Jogja: Gini Rasio Tinggi, Indeks Kebahagiaan Juga Tinggi; MANTAB JIWA


TRIBUNJOGJA.COM, YOGYA – Satu hal yang bisa dibilang mencengangkan, saat mengetahui Daerah Istimewa Yogyakarta (DIY) saat ini, tercatat sebagai provinsi dengan nilai gini ratio paling tinggi di Indonesia, dengan presentase mencapai 0,43 persen.

Angka tersebut melampaui nilai gini ratio nasional, yakni sebesar 0,393, yang dirilis oleh Badan Pusat Statistik (BPS) pada Maret 2017 silam.

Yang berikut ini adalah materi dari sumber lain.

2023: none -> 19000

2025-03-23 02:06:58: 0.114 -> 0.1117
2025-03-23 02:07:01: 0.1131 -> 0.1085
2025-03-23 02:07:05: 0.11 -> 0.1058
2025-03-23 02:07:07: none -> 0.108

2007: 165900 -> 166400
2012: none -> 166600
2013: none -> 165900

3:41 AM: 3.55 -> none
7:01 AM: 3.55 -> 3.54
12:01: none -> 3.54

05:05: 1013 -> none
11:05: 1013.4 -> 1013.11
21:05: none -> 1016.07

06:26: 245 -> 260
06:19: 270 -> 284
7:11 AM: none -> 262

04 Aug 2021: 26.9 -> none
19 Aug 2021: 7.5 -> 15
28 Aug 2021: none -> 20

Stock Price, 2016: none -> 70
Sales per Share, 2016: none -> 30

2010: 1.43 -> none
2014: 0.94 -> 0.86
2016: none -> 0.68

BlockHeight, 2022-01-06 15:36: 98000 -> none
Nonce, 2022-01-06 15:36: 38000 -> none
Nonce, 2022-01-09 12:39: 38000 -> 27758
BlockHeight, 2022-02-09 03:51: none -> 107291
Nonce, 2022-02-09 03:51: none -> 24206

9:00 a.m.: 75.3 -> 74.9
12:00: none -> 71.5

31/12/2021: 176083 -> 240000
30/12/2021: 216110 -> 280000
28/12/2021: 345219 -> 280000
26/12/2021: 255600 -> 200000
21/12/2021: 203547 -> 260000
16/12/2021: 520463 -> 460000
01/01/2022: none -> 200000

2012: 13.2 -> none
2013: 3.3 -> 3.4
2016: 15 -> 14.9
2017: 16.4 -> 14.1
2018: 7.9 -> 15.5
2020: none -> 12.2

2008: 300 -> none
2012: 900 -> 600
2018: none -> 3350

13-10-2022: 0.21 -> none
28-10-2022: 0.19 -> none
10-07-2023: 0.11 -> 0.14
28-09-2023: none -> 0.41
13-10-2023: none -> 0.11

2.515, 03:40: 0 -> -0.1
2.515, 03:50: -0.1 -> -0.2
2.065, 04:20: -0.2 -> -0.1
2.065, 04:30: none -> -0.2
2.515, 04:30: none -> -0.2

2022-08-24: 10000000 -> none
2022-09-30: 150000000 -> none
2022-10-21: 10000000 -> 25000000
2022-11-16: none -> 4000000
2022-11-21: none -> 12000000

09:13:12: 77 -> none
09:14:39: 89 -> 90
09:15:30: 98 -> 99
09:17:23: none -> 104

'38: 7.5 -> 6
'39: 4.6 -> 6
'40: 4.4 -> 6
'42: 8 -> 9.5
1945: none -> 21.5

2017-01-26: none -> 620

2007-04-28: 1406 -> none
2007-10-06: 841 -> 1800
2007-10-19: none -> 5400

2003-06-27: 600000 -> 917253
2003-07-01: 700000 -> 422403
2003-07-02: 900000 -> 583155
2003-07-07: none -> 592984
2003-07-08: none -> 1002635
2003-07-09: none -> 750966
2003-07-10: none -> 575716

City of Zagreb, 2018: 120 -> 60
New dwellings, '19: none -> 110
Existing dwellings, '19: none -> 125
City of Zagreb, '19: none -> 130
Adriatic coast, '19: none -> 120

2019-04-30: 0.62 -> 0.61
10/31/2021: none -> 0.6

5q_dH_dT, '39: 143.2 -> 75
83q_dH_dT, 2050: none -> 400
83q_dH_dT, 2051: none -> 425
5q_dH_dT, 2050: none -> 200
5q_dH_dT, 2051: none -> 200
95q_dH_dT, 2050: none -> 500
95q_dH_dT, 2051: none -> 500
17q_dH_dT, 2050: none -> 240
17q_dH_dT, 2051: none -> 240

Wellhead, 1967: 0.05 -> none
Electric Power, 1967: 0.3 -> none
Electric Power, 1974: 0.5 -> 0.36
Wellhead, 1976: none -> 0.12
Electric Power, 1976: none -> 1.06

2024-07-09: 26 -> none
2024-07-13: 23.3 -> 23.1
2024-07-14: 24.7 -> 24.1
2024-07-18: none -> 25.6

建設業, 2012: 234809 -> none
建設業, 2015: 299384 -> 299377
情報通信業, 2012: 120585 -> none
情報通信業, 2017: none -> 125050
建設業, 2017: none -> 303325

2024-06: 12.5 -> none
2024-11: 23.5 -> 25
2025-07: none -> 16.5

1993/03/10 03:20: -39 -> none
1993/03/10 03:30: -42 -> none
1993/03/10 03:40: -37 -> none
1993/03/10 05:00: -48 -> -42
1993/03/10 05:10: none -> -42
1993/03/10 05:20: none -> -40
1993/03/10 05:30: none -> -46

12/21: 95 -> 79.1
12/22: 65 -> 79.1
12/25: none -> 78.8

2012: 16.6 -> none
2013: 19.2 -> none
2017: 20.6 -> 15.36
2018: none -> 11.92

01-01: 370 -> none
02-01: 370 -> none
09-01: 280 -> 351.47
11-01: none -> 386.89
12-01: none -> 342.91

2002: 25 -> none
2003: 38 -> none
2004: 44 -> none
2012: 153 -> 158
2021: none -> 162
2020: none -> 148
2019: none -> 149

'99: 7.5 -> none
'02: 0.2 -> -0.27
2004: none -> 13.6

Gini ratio sendiri, menggambarkan tingkat ketimpangan ekonomi masyarakat, yang diukur dari pengeluaran penduduknya.

Akan tetapi, menariknya, meski memiliki angka ketimpangan ekonomi tertinggi di tanah air, DIY merupakan daerah dengan indeks kebahagiaan tertinggi di Pulau Jawa.

Berdasar data dari BPS, indeks kebahagiaan masyarakat Yogyakarta berada di angka 72,93 persen.

Rentetan fakta tersebut, turut disoroti oleh Koordinator jaringan Gusdurian, Alissa Wahid, saat menghadiri agenda diskusi ‘Mengatasi Kesenjangan Sosial di Indonesia’, yang digagas oleh perhimpunan Indonesia Tionghoa (Inti), di Westlake Resort, Yogyakarta, Rabu (3/1/2018).

Alissa mengatakan, untuk membicarakan polemik yang terjadi di DIY ini, bisa dihubungkan dengan kaedah sosiologi, yang selama ini didalaminya.

Ia berujar, indeks kebahagiaan, belum tentu menggambarkan kualitas kehidupan mayarakat yang berada di tengah ketimpangan.

“Kalau digali lebih dalam, ketimpangan ini soal kualitas kehidupan masyarakat. Jadi, bukan sekadar merasa bahagia, merasa itu kan perspektif. Bicara kualitas kehidupan, itu ada indikatornya. Apakah itu terjadi di Yogyakarta?” tambahnya.

Walau begitu, putri sulung mendiang Presiden RI ke empat, Abdurrahman Wahid (Gus Dur) tersebut bisa menerima jika DIY memiliki indeks kebahagiaan yang tinggi.

Menurutnya, hal tersebut sedikit banyak dipengaruhi oleh lokal wisdom, atau kearifan lokalnya.

“Masyarakat Yogyakarta bisa merasa bahagia, karena lokal wisdom-nya itu harus menerima, atau istilahnya nrimo ing pandum (menerima segala pemberian). Jadi, bagaimanapun keadaannya, ya harus menerima, mengikhlaskan,” jelasnya.

“Sehingga, memang kehidupannya tidak terlalu terpengaruh oleh materi. Ini yang menyebabkan gini ratio tidak terlalu berdampak pada perasaan bahagia, atau tidak,” imbuh Alissa.

Ia pun berujar, bahwa dirinya pernah mendengar dari Romo Mangunwijoyo, kalau kearifan lokal itu terjadi bukan tanpa sebab.

Lanjutnya, perubahan kultur tersebut terjadi pada masa Sultan Agung, setelah Kerajaan Mataram terbelah menjadi dua bagian.

“Kemudian, setelah Kerajaan Mataram terbelah menjadi dua, muncul nilai-nilai baru. Tadinya, Laskar Mataram itu fighter, lalu fokusnya beralih ke tentrem nang ati, sentosa, begitu,” pungkasnya. (*)

Artikel ini telah tayang di Tribunjogja.com dengan judul Gini Ratio DIY Berbanding Terbalik dengan Indeks Kebahagiaan, http://jogja.tribunnews.com/2018/01/03/gini-ratio-diy-berbanding-terbalik-dengan-indeks-kebahagiaan?page=all.
Penulis: aka
Editor: Gaya Lufityanti

Bisa jadi positif, bisa jadi negatif.

Positif bahwa rakyat tidak ada masalah meski ketimpangan ekonomi tinggi. artinya meski timpang,, tapi rakyat tidak akan terjerumus untuk menuntut – demonstrasi – atau apapun namanya protes, anarki, dll. Jogja bagaimanapun kondisinya tetap akan adem ayem.

Dungone:”Duh gusti paringono ingsun, kuat mlarat…”

Negatifnya, merasa bahwa everything is ok, yang seharusnya bertugas memeratakan kesejahteraan, merasa tugasnya sudah selesai. toh masyarakatnya juga sudah bahagia. berarti sudah tidak ada masalah.